— Information shown —
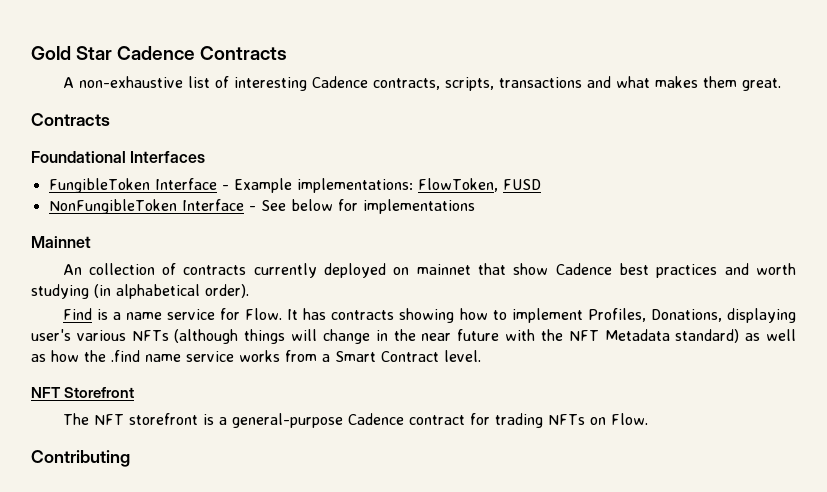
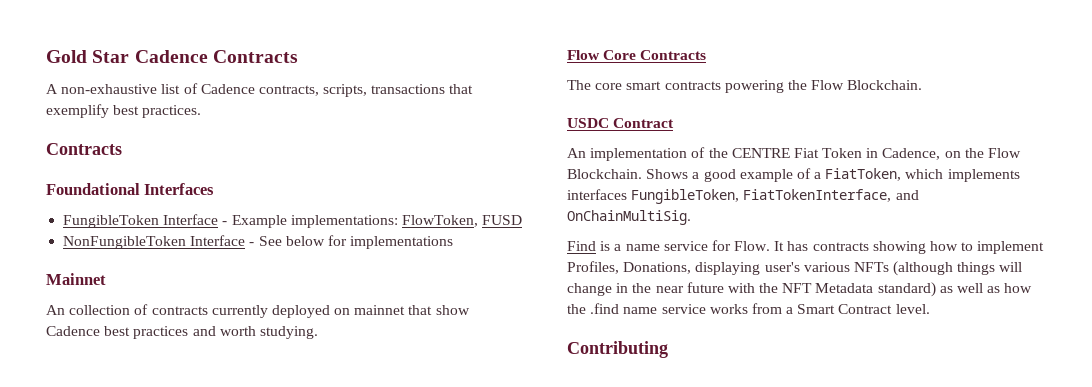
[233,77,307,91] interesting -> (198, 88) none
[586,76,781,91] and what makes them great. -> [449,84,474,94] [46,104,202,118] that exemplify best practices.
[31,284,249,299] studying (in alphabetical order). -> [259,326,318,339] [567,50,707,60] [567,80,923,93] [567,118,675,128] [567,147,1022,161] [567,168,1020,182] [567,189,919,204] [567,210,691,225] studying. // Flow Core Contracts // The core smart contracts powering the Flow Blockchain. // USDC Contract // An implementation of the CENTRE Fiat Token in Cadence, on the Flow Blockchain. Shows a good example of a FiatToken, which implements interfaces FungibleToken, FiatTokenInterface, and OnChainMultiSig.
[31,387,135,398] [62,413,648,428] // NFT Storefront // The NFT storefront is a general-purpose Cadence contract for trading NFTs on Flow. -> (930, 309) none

--

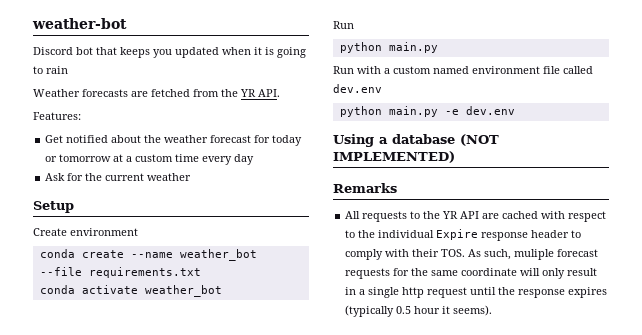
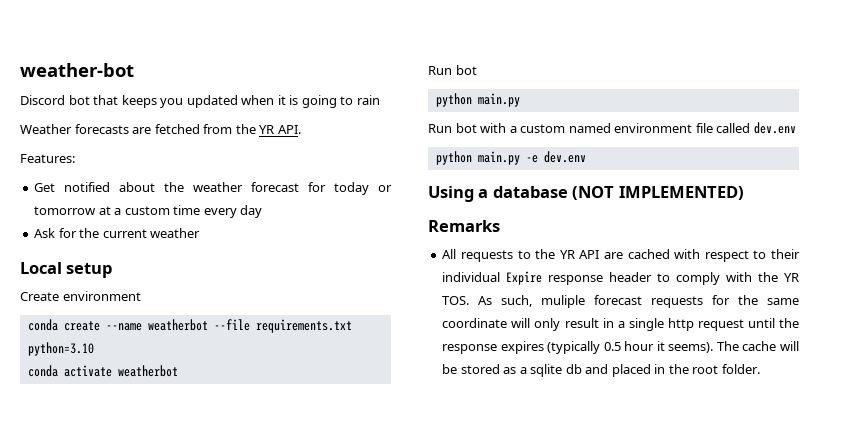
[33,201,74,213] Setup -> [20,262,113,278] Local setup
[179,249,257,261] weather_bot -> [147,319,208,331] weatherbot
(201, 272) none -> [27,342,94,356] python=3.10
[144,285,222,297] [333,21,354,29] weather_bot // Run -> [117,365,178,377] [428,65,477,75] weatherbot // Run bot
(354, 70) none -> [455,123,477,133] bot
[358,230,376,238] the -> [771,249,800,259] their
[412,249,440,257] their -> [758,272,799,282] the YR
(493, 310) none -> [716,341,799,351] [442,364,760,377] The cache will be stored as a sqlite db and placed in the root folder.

— Exercise aim —
Quote the data above from the line containing "(354, 70) none -> [455,123,477,133] bot" to the line containing "(493, 310) none", inclusive, and stop.

— Output for this task —
(354, 70) none -> [455,123,477,133] bot
[358,230,376,238] the -> [771,249,800,259] their
[412,249,440,257] their -> [758,272,799,282] the YR
(493, 310) none -> [716,341,799,351] [442,364,760,377] The cache will be stored as a sqlite db and placed in the root folder.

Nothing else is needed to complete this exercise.